* THE TASK *
Skip the pictures and copy all the data that follows exactly.

++++

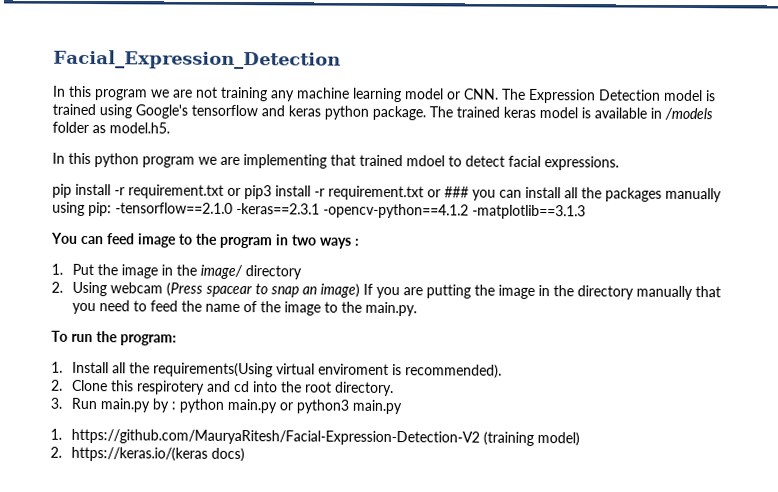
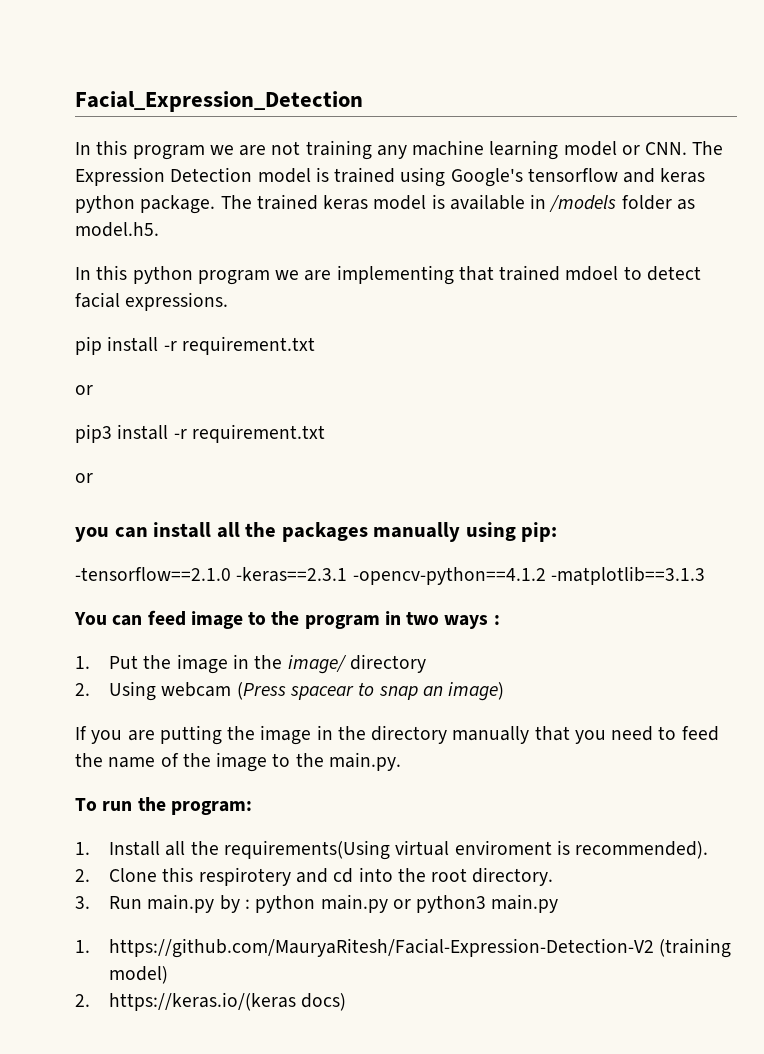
- pip install -r requirement.txt or pip3 install -r requirement.txt or ### you can install all the packages manually using pip: -tensorflow==2.1.0 -keras==2.3.1 -opencv-python==4.1.2 -matplotlib==3.1.3
+ pip install -r requirement.txt
+ or
+ pip3 install -r requirement.txt
+ or
+ you can install all the packages manually using pip:
+ -tensorflow==2.1.0 -keras==2.3.1 -opencv-python==4.1.2 -matplotlib==3.1.3
- 2. Using webcam (Press spacear to snap an image) If you are putting the image in the directory manually that you need to feed the name of the image to the main.py.
+ 2. Using webcam (Press spacear to snap an image)
+ If you are putting the image in the directory manually that you need to feed the name of the image to the main.py.

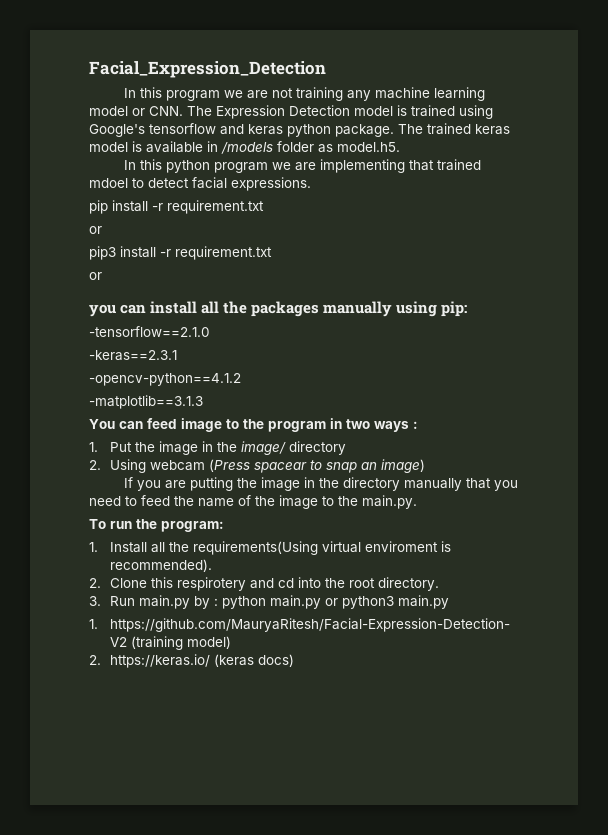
- -tensorflow==2.1.0 -keras==2.3.1 -opencv-python==4.1.2 -matplotlib==3.1.3
+ -tensorflow==2.1.0
+ -keras==2.3.1
+ -opencv-python==4.1.2
+ -matplotlib==3.1.3
- 2. https://keras.io/(keras docs)
+ 2. https://keras.io/ (keras docs)

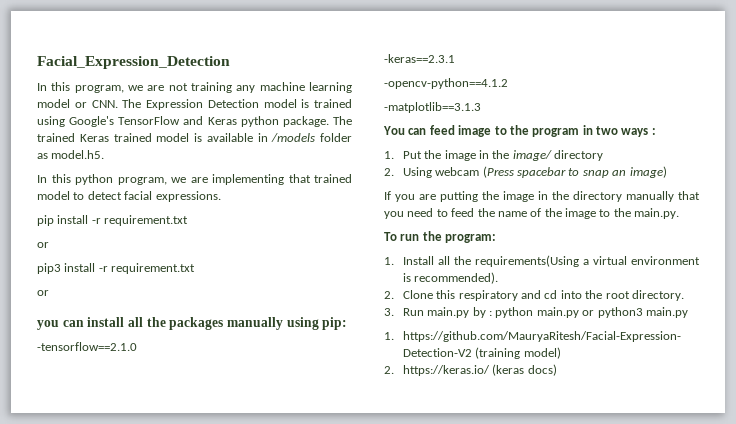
- In this program we are not training any machine learning model or CNN. The Expression Detection model is trained using Google's tensorflow and keras python package.
+ In this program, we are not training any machine learning model or CNN. The Expression Detection model is trained using Google's TensorFlow and Keras python package.
- The trained keras model is available in /models folder as model.h5.
+ The trained Keras trained model is available in /models folder as model.h5.
- In this python program we are implementing that trained mdoel to detect facial expressions.
+ In this python program, we are implementing that trained model to detect facial expressions.
- 2. Using webcam (Press spacear to snap an image)
+ 2. Using webcam (Press spacebar to snap an image)
- 1. Install all the requirements(Using virtual enviroment is recommended).
+ 1. Install all the requirements(Using a virtual environment is recommended).
- 2. Clone this respirotery and cd into the root directory.
+ 2. Clone this respiratory and cd into the root directory.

++++

* REPLY TO THE EXERCISE *
- pip install -r requirement.txt or pip3 install -r requirement.txt or ### you can install all the packages manually using pip: -tensorflow==2.1.0 -keras==2.3.1 -opencv-python==4.1.2 -matplotlib==3.1.3
+ pip install -r requirement.txt
+ or
+ pip3 install -r requirement.txt
+ or
+ you can install all the packages manually using pip:
+ -tensorflow==2.1.0 -keras==2.3.1 -opencv-python==4.1.2 -matplotlib==3.1.3
- 2. Using webcam (Press spacear to snap an image) If you are putting the image in the directory manually that you need to feed the name of the image to the main.py.
+ 2. Using webcam (Press spacear to snap an image)
+ If you are putting the image in the directory manually that you need to feed the name of the image to the main.py.

- -tensorflow==2.1.0 -keras==2.3.1 -opencv-python==4.1.2 -matplotlib==3.1.3
+ -tensorflow==2.1.0
+ -keras==2.3.1
+ -opencv-python==4.1.2
+ -matplotlib==3.1.3
- 2. https://keras.io/(keras docs)
+ 2. https://keras.io/ (keras docs)

- In this program we are not training any machine learning model or CNN. The Expression Detection model is trained using Google's tensorflow and keras python package.
+ In this program, we are not training any machine learning model or CNN. The Expression Detection model is trained using Google's TensorFlow and Keras python package.
- The trained keras model is available in /models folder as model.h5.
+ The trained Keras trained model is available in /models folder as model.h5.
- In this python program we are implementing that trained mdoel to detect facial expressions.
+ In this python program, we are implementing that trained model to detect facial expressions.
- 2. Using webcam (Press spacear to snap an image)
+ 2. Using webcam (Press spacebar to snap an image)
- 1. Install all the requirements(Using virtual enviroment is recommended).
+ 1. Install all the requirements(Using a virtual environment is recommended).
- 2. Clone this respirotery and cd into the root directory.
+ 2. Clone this respiratory and cd into the root directory.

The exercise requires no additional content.